The one concept that Director Chelsea Burke wants people to leave with after seeing It’s a Wonderful Life: A Live Radio Play is the sense of community.
“As Clarence tells George Bailey in It’s a Wonderful Life, remember no man is a failure who has friends,” says Burke. “That speaks to the heart of this play. We can get through anything as long as we get through it together.”
Presented by Virginia Repertory Theatre, It’s a Wonderful Life: A Live Radio Play was adapted by Joe Landry from the short story ‘The Greatest Gift’ by Philip Van Doren Stern. The play tells the classic story of George Bailey, and is set on the stage and auditorium of Studio A at WBFR in Manhattan, New York on Christmas Eve 1946.
“The familiar story is being told through the lens of a live radio play as they would have done in the 1940s. Radio plays were special because people would gather around the radio.
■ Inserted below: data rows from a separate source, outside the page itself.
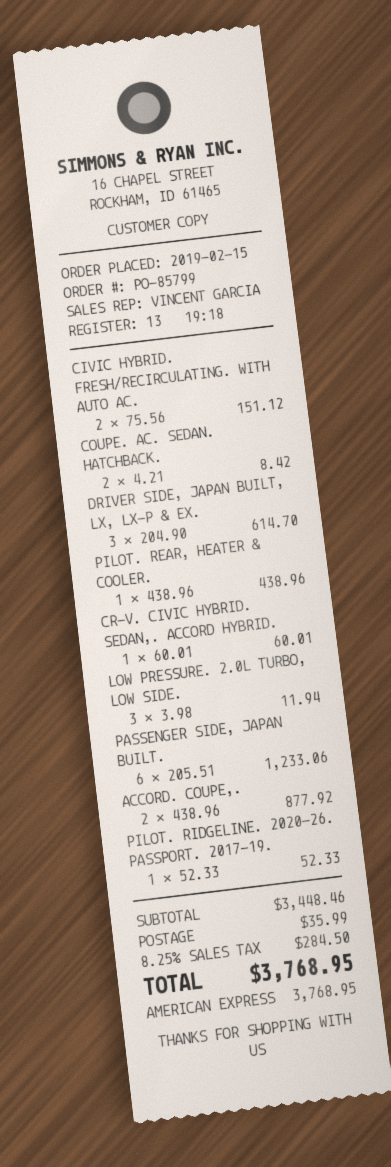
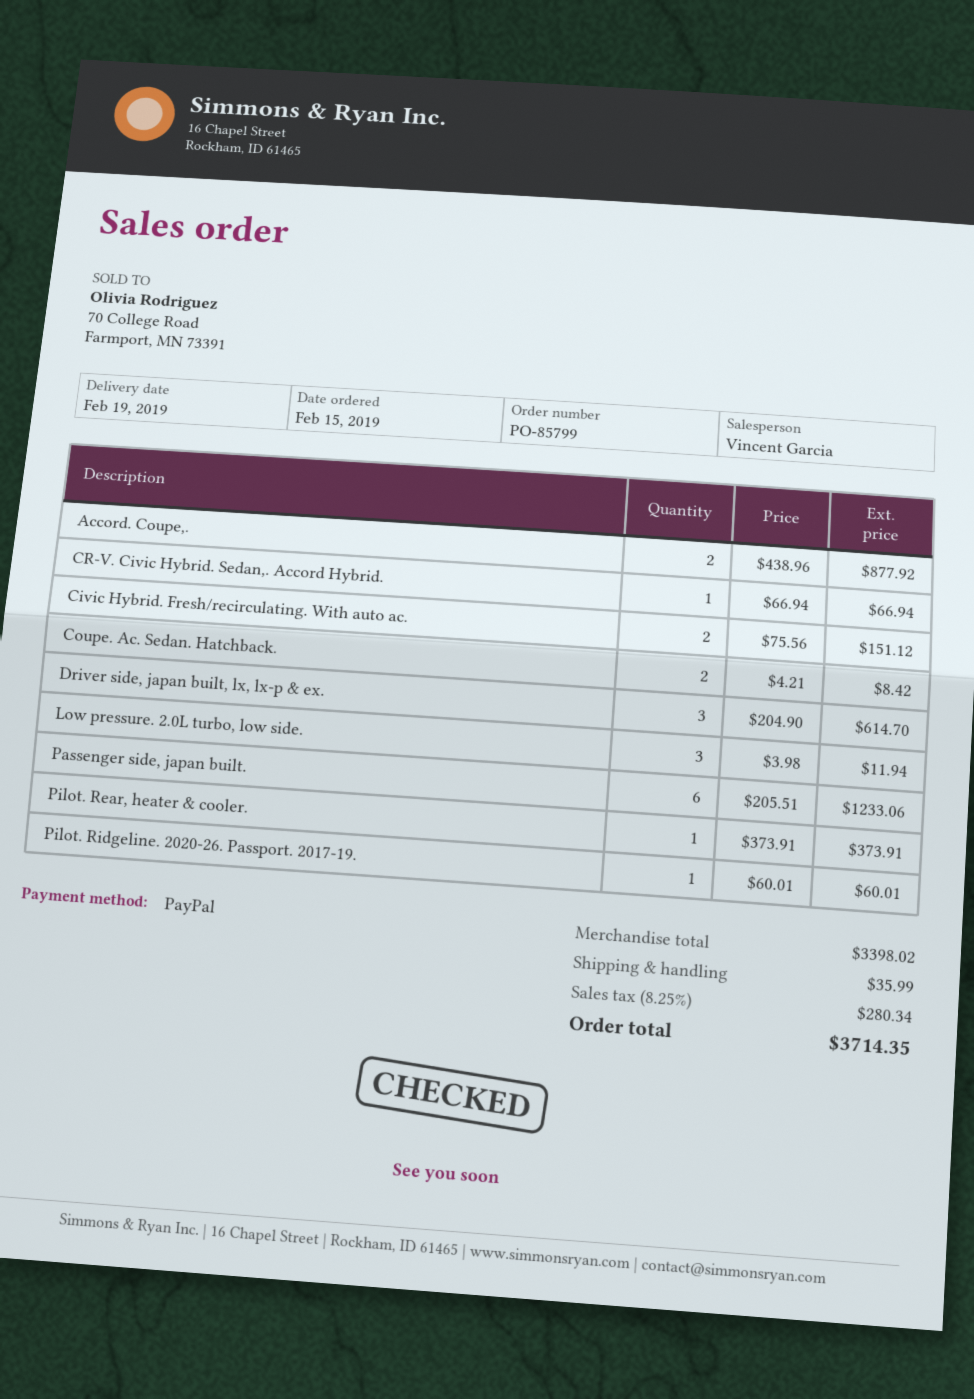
payment method: American Express -> PayPal
PILOT. REAR, HEATER & COOLER.: 1 x 438.96 = 438.96 -> 1 x 373.91 = 373.91
CR-V. CIVIC HYBRID. SEDAN,. ACCORD HYBRID.: 1 x 60.01 = 60.01 -> 1 x 66.94 = 66.94
PILOT. RIDGELINE. 2020-26. PASSPORT. 2017-19.: 1 x 52.33 = 52.33 -> 1 x 60.01 = 60.01
subtotal: 3448.46 -> 3398.02
tax: 8.25% = 284.50 -> 8.25% = 280.34
total: 3768.95 -> 3714.35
They were a communal thing,” Burke says. “A lot of plays are telling the story directly. You are watching characters in earnest as the story happens. This is like a little peak behind the curtain.”
Watching the live broadcast reveals the relationships between the actors.
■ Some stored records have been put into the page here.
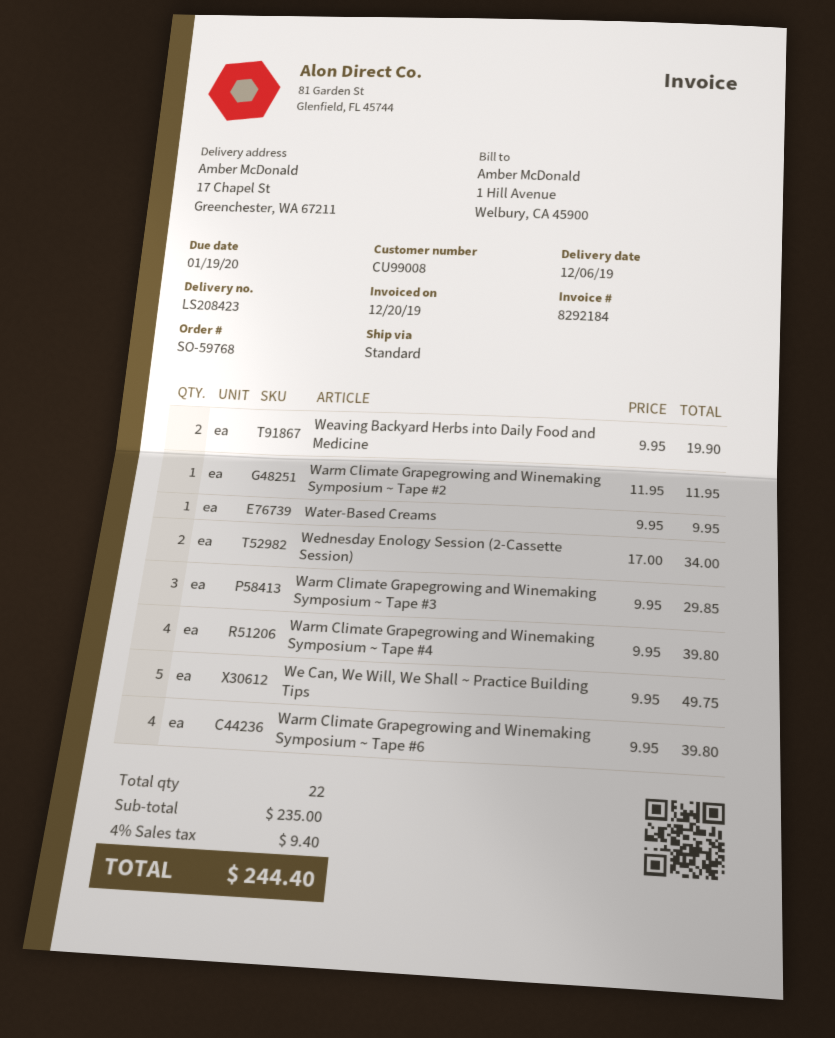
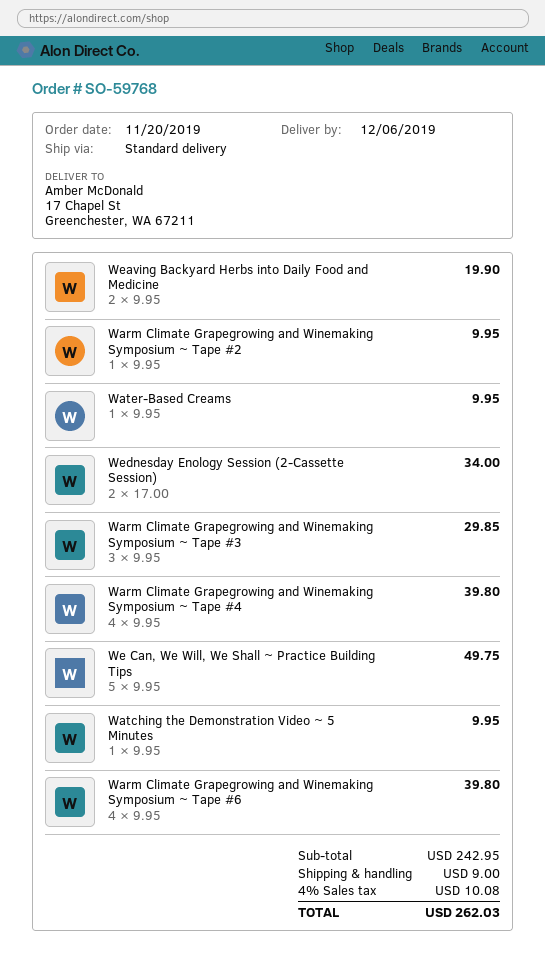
Warm Climate Grapegrowing and Winemaking Symposium ~ Tape #2: 1 x 11.95 = 11.95 -> 1 x 9.95 = 9.95
Watching the Demonstration Video ~ 5 Minutes: none -> 1 x 9.95 = 9.95
subtotal: 235.00 -> 242.95
shipping: none -> 9.00
tax: 4% = 9.40 -> 4% = 10.08
total: 244.40 -> 262.03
“You see the inside jokes as well as things that go wrong. You see actors having a feud or a romance. All of this is happening in the background as the story is being told,” she says.
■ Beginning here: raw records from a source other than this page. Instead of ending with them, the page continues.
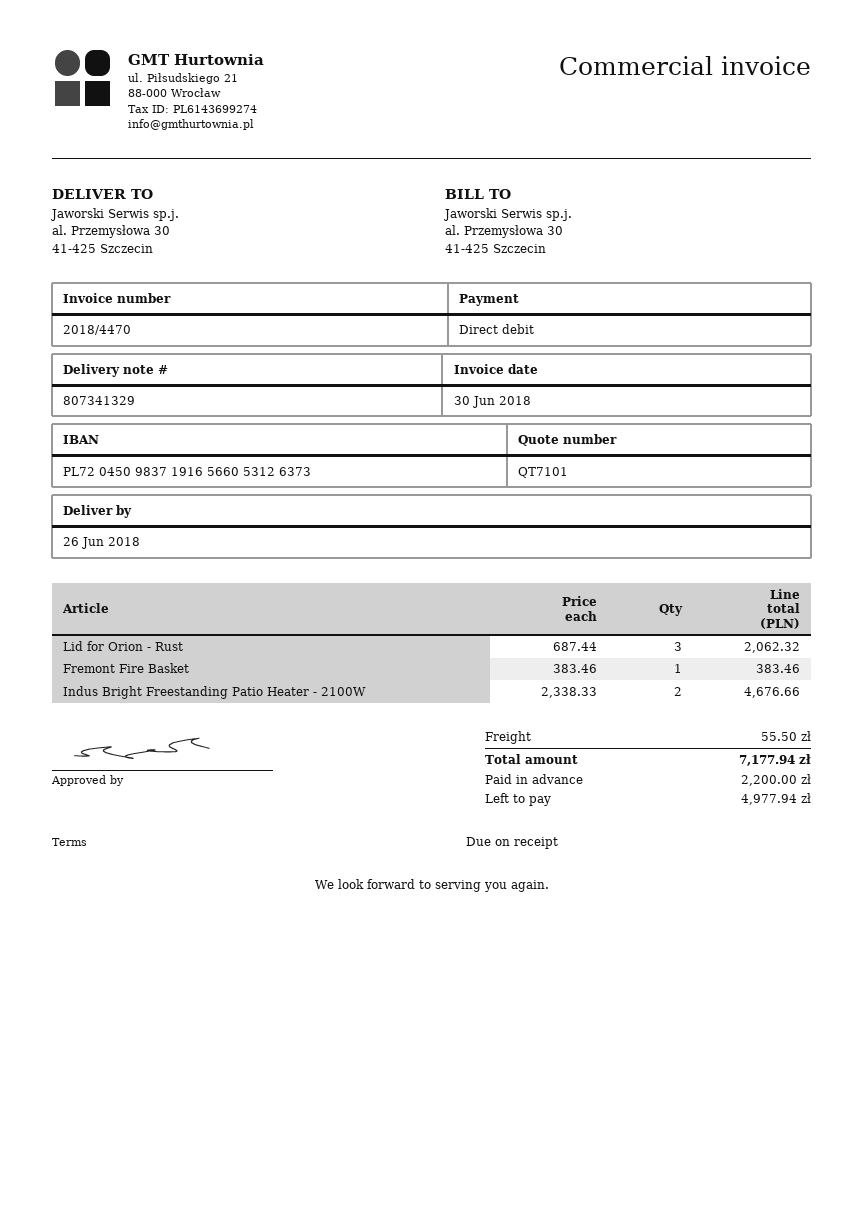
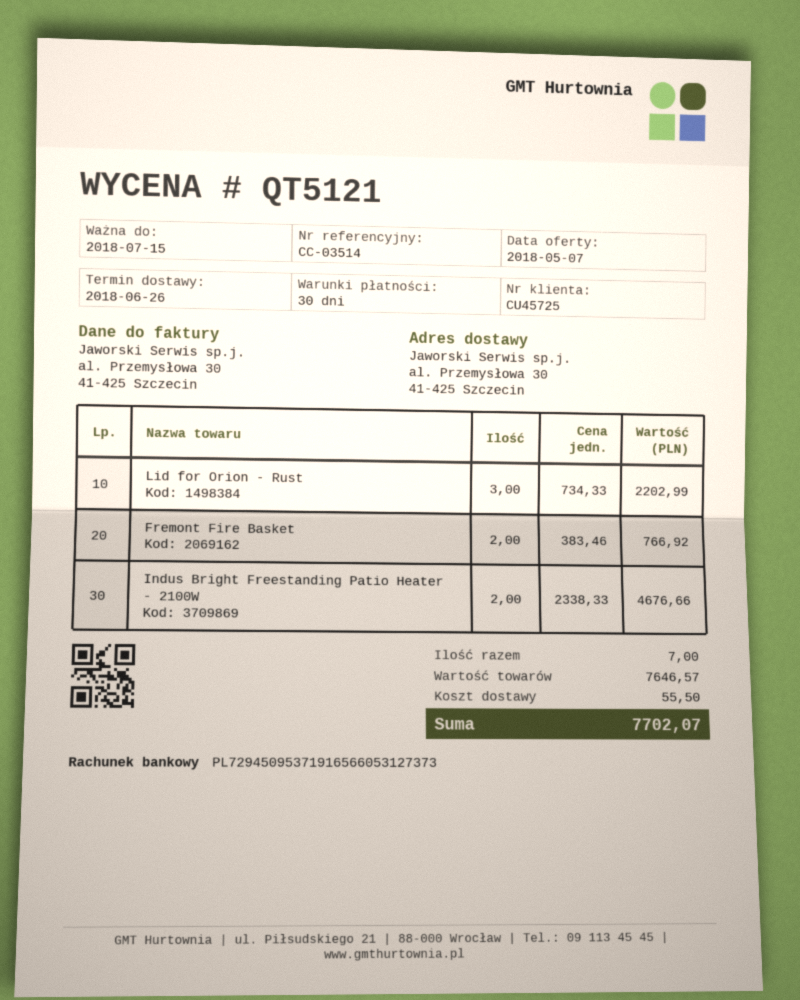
quote number: QT7101 -> QT5121
payment terms: on receipt -> 30 days
bank account: PL72045098371916566053126373 -> PL72945095371916566053127373
Lid for Orion - Rust: 3 x 687.44 = 2062.32 -> 3 x 734.33 = 2202.99
Fremont Fire Basket: 1 x 383.46 = 383.46 -> 2 x 383.46 = 766.92
total: 7177.94 -> 7702.07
Six actors play a few dozen characters in the re-enactment and do everything from live commercials to live sound effects – think cars driving off in the distance, door bells ringing, and ice cracking.
“In the era of old time radio, the sound effects were created live by men and occasionally women.We are following that [tradition],” Burke says. “We are creating live as well. For example, we are told on the radio broadcast that George’s brother falls through the ice. Part of the storytelling is hearing the kerplunk of the ice.”
There are many tricks of the trade such as creating the sound of walking on snow with shoes walking on cornflakes. Other sound effects include a wooden drum made of slats covered in muslin that rotates. As the wood brushes against muslin, it creates the sound of wind.
Burke and the show’s sound designer, Jacob Mishler, are teaching the actors to do all of the sound effects.
“You have to be very specific with the sound effects, especially when it’s live,” Burke says. “A few of the actors because of their parts are doing a little more of the effects but everybody takes part.”
The 90 to 110-minute family-friendly play goes quickly, she adds. “After we did the run through, one of actors first reactions was that it was fast. It moves and it’s fun.”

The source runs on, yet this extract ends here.